Population (1 January 2021)
- • Total: 357,900
- • Density: 5,300/km^{2} (14,000/sq mi)
- Time zone: UTC+2 (EET)
- • Summer (DST): UTC+3 (EEST)
- Postal code: 02094
- Area code: +380 44
- KOATUU code: 8036600000
- Metro stations: Hydropark, Livoberezhna, Darnytsia, Chernihivska
- Website: dnipr.kyivcity.gov.ua

= Dniprovskyi District, Kyiv =

The Dniprovskyi District (Note: Дніпровський район) is an urban district of the city of Kyiv, the capital of Ukraine.
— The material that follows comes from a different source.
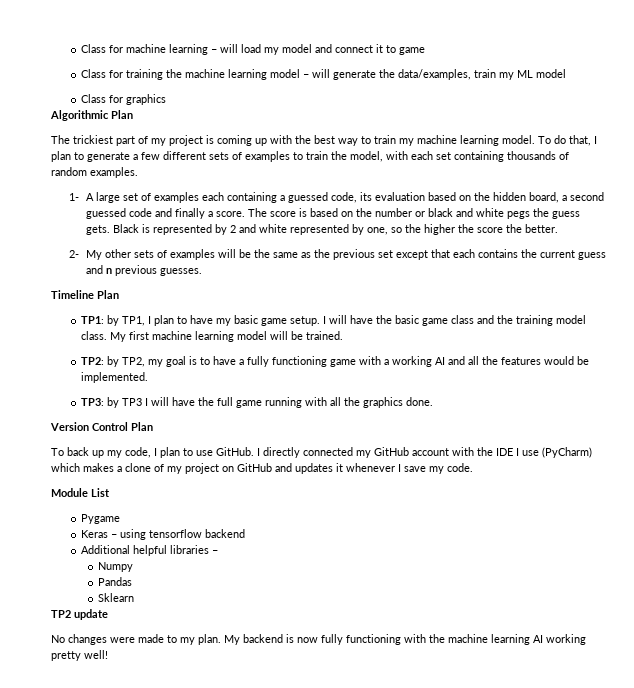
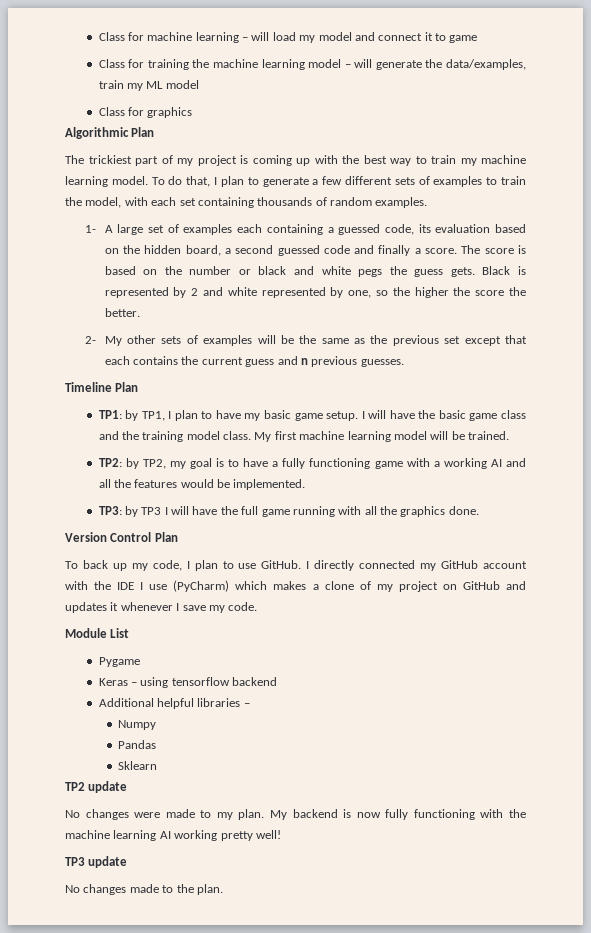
+ TP3 update
+ No changes made to the plan.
It is named after the Dnipro River and is located on its left-bank.

==Geography==
The Dniprovskyi District's area consists of a total of 67 km2, which is approximately 8 percent of the city's total area.

==Population==
===Language===
Distribution of the population by native language according to the 2001 census:
| Language | Number | Percentage |
| Ukrainian | 236 342 | 71.90% |
| Russian | 89 082 | 27.10% |
| Other (Note: Those who did not indicate their native language or indicated a language that was native to less than 1% of the local population.) | 3 301 | 1.00% |
| Total | 328 725 | 100.00% |

==History==
On 23 May 1969, the Dniprovskyi District was established out of a portion of the city's Darnytskyi District based on a decree of the Presidium of the Verkhovna Rada of the Ukrainian Soviet Socialist Republic.